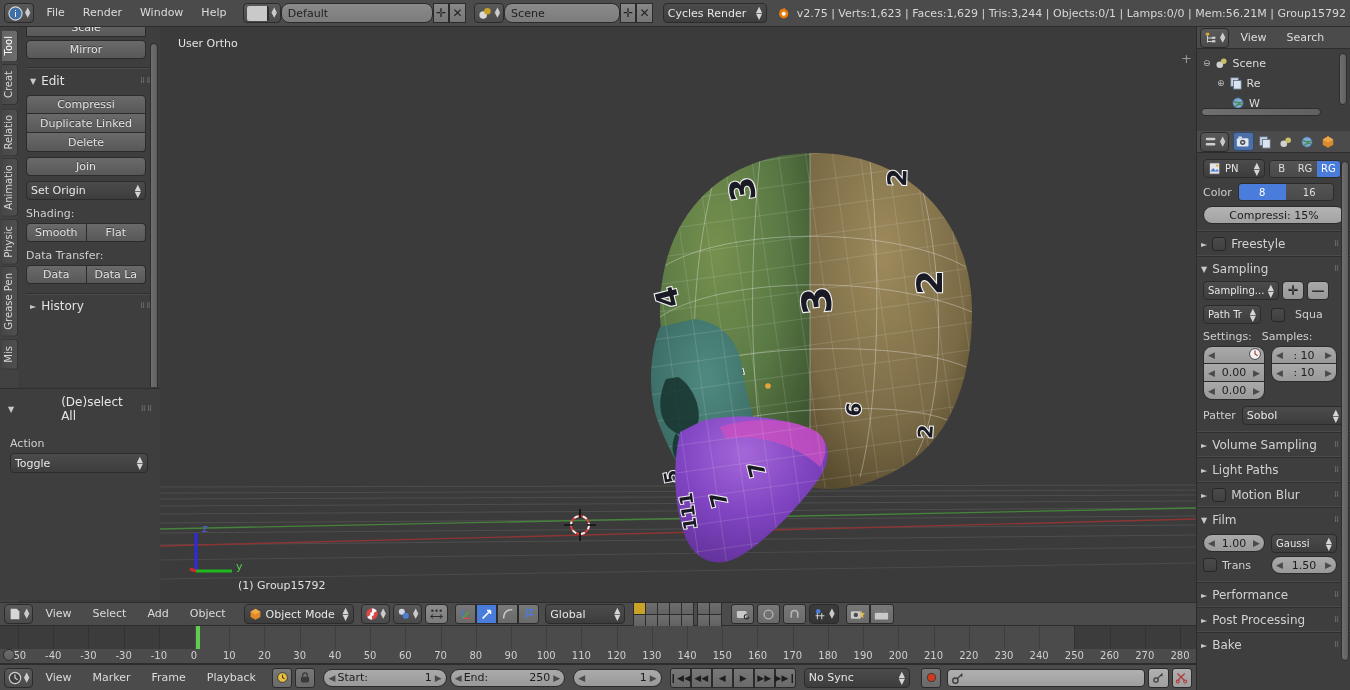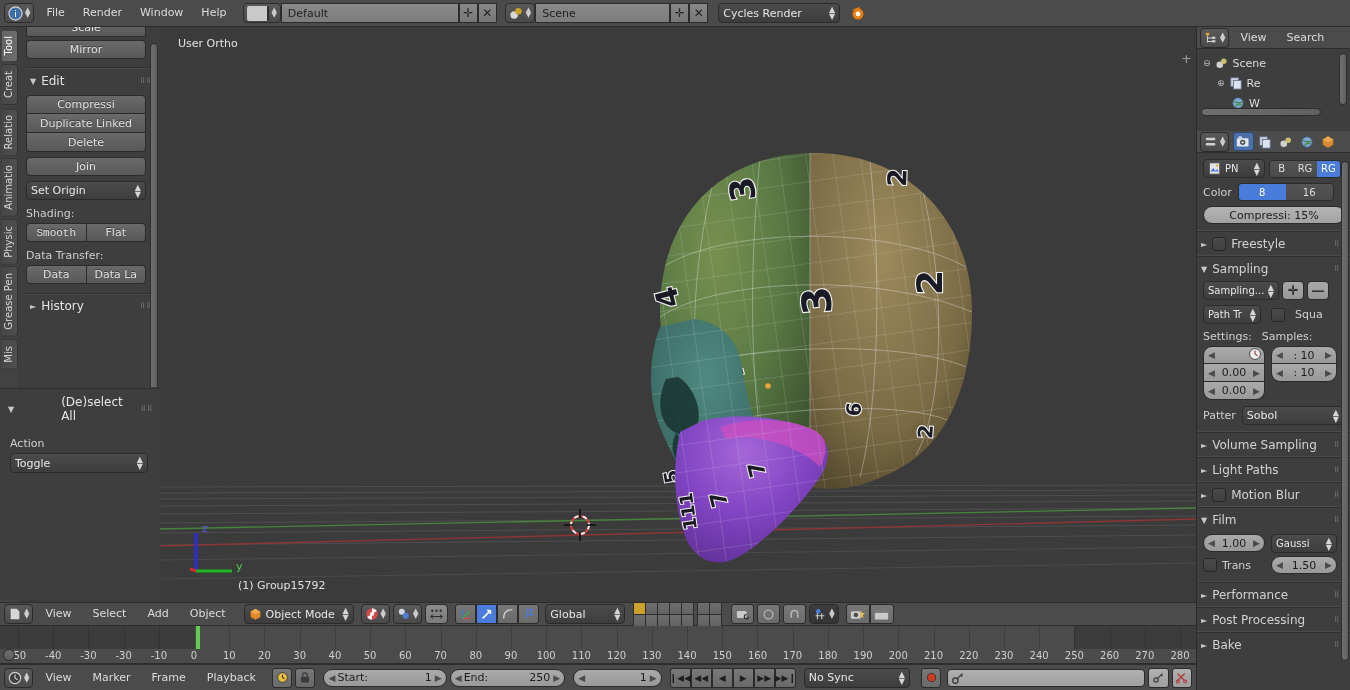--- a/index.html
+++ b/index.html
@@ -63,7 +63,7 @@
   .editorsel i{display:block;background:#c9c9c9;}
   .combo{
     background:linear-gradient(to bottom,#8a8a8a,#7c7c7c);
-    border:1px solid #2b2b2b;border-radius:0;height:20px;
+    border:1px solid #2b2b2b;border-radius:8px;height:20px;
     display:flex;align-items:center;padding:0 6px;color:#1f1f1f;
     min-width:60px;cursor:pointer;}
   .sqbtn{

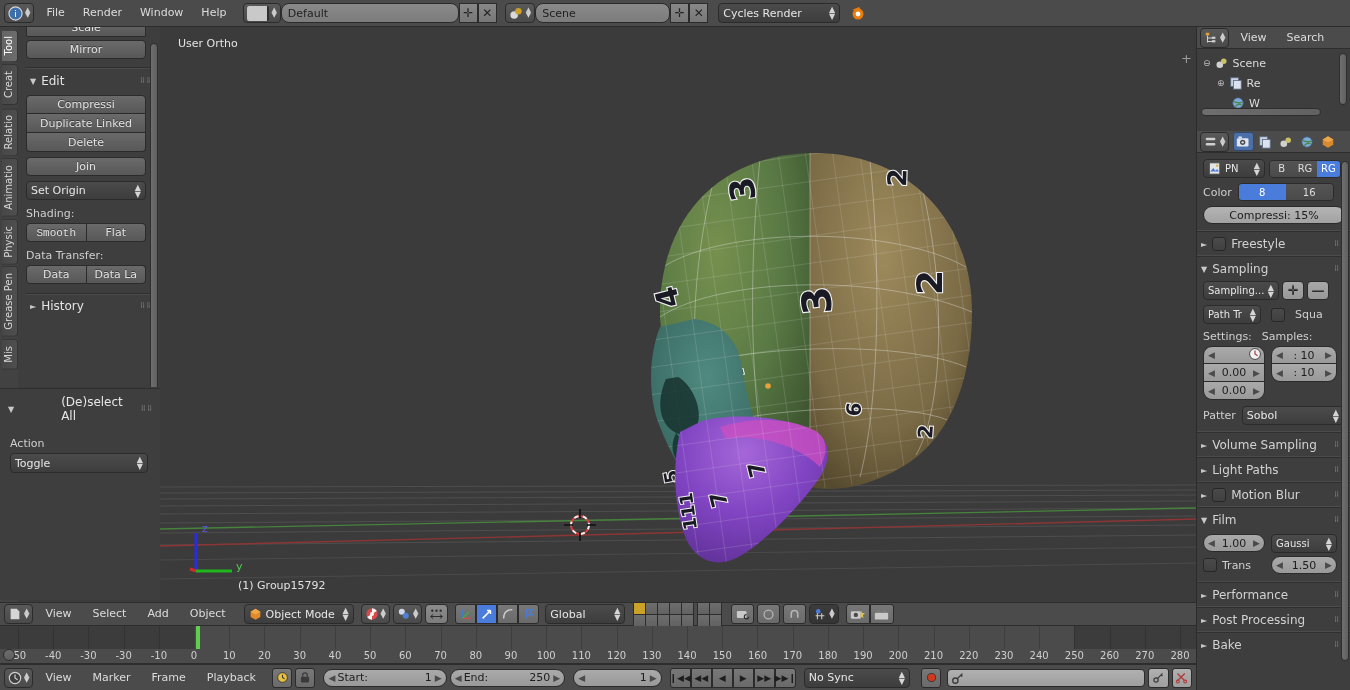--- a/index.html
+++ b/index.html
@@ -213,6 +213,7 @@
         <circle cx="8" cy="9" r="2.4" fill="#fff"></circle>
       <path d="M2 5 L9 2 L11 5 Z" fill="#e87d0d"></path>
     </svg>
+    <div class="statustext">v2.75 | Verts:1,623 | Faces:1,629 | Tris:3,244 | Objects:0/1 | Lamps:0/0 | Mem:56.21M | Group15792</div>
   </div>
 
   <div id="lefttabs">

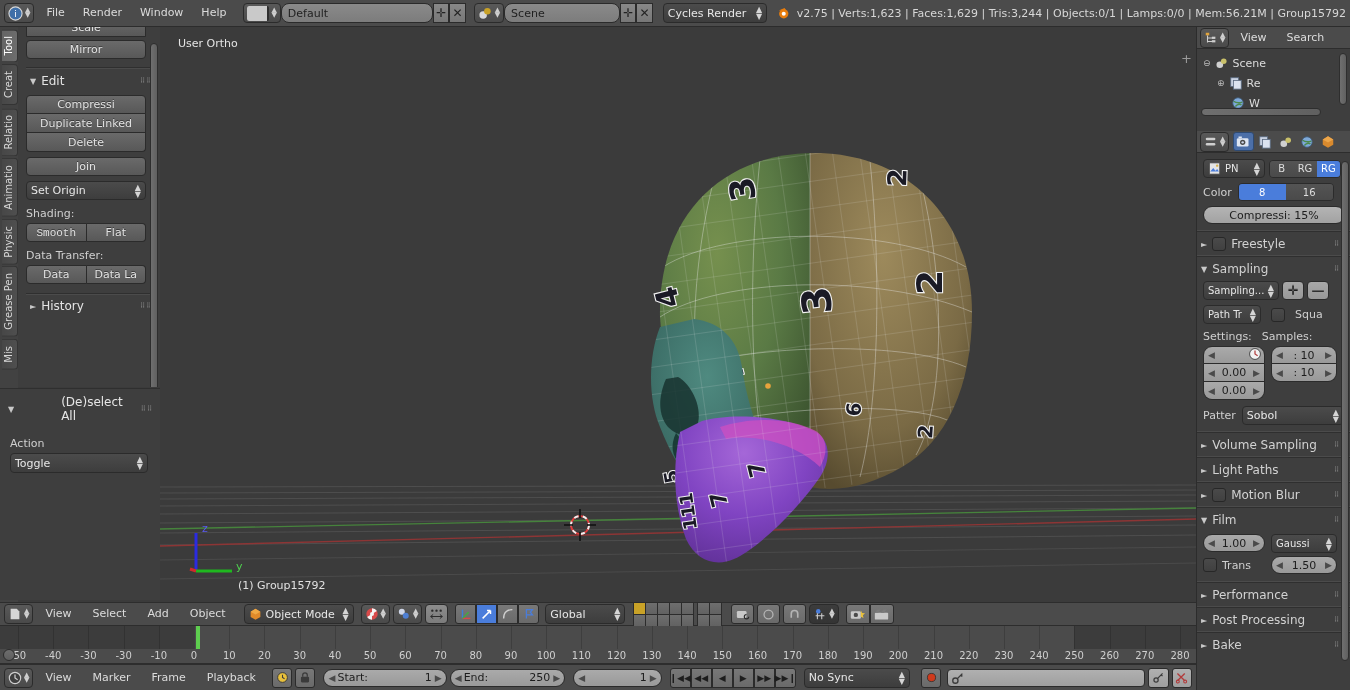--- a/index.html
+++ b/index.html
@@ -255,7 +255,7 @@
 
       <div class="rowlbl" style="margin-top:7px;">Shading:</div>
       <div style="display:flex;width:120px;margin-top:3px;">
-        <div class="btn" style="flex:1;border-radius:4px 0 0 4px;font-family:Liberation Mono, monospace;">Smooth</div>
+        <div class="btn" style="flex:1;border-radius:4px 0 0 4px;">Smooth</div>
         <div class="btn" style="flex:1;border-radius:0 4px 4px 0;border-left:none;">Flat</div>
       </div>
==
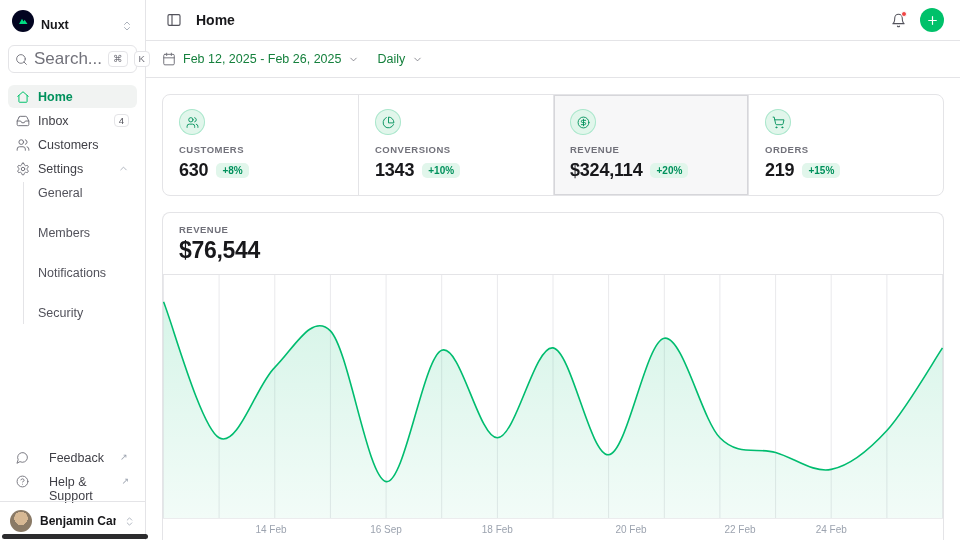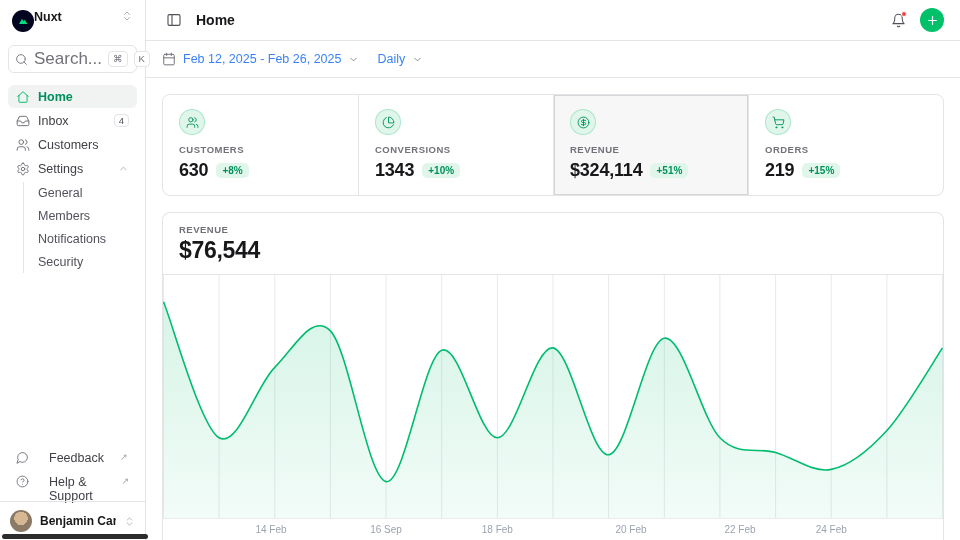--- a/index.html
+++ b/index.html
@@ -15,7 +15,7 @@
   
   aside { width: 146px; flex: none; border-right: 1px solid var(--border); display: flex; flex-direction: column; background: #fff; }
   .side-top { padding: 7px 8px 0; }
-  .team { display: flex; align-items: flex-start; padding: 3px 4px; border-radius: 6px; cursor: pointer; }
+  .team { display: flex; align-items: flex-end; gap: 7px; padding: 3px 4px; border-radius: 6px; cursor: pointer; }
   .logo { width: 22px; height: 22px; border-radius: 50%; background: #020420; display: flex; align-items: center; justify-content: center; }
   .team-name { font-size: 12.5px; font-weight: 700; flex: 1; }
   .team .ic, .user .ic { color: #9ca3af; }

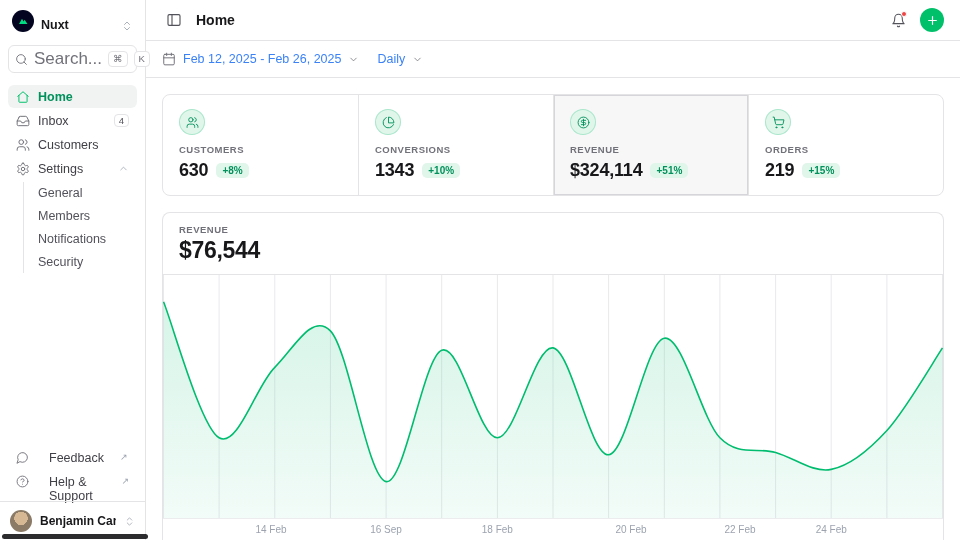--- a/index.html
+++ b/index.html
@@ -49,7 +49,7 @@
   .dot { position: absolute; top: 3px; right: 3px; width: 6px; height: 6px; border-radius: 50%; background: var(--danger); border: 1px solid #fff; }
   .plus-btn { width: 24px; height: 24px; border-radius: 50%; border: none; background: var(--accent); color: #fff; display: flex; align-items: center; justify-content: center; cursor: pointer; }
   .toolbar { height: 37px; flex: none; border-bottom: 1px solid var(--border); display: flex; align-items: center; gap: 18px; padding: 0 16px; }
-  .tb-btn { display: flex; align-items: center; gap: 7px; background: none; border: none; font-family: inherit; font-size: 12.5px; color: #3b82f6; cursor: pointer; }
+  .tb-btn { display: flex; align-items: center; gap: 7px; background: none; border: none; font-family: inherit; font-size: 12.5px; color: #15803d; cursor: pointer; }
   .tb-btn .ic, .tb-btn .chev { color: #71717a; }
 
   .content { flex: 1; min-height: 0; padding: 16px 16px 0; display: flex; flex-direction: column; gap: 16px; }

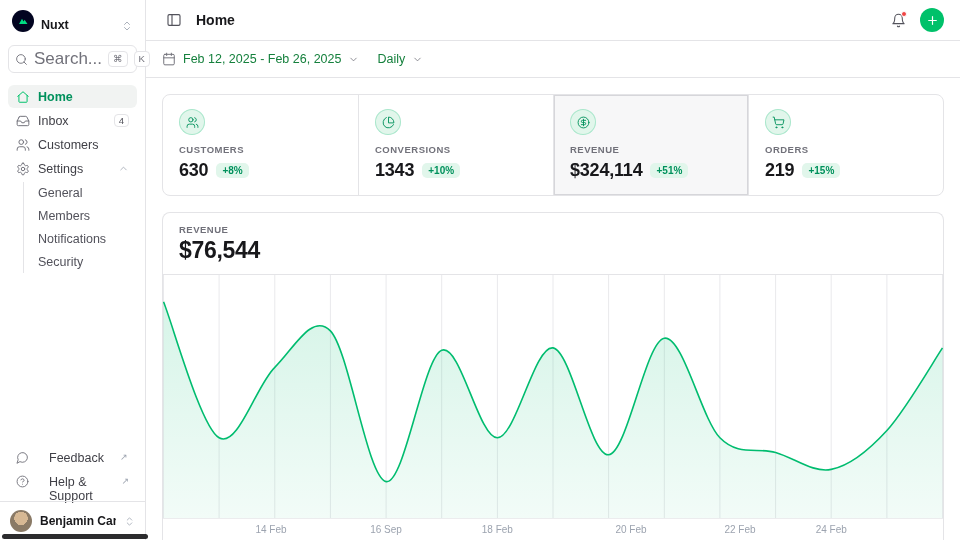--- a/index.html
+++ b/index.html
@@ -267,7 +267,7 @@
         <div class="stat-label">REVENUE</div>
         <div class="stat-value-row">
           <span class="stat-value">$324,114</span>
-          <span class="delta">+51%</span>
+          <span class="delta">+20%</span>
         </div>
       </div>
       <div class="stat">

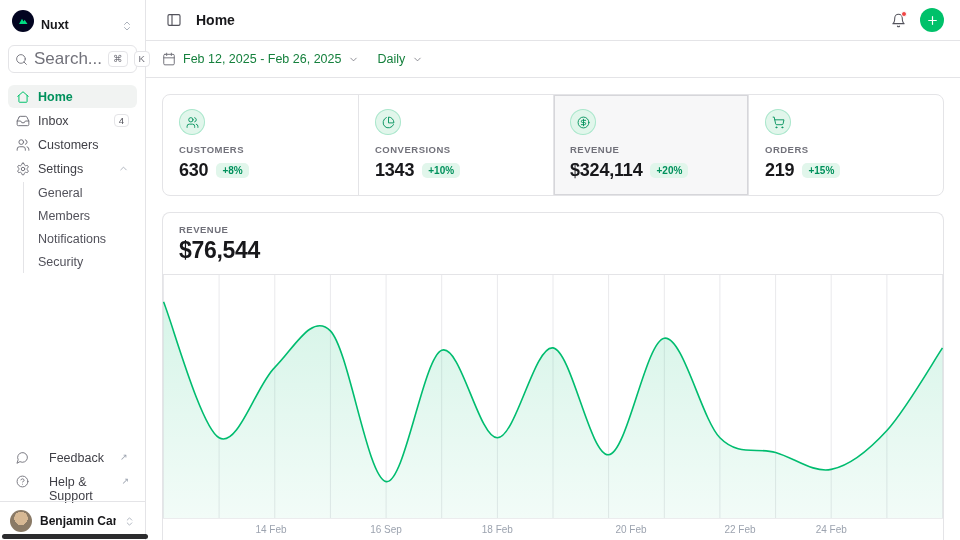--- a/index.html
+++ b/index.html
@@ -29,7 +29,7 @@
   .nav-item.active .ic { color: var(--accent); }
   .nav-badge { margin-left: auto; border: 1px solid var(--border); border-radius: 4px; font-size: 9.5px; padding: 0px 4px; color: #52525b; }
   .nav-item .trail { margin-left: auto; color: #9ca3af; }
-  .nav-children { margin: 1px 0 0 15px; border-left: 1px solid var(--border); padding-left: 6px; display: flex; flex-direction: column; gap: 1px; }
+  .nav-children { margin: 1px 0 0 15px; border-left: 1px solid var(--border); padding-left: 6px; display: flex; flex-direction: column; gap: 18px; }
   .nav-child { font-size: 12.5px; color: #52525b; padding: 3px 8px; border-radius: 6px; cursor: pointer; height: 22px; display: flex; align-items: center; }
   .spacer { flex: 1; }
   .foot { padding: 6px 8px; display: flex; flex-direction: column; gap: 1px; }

DIRECTIONS -> After locating the line with "146px; flex: none;" above, return that line and every later line through the one with "padding: 7px 8px", word for word and with nothing else.

SOLVED PROBLEM ->
   aside { width: 146px; flex: none; border-right: 1px solid var(--border); display: flex; flex-direction: column; background: #fff; }
   .side-top { padding: 7px 8px 0; }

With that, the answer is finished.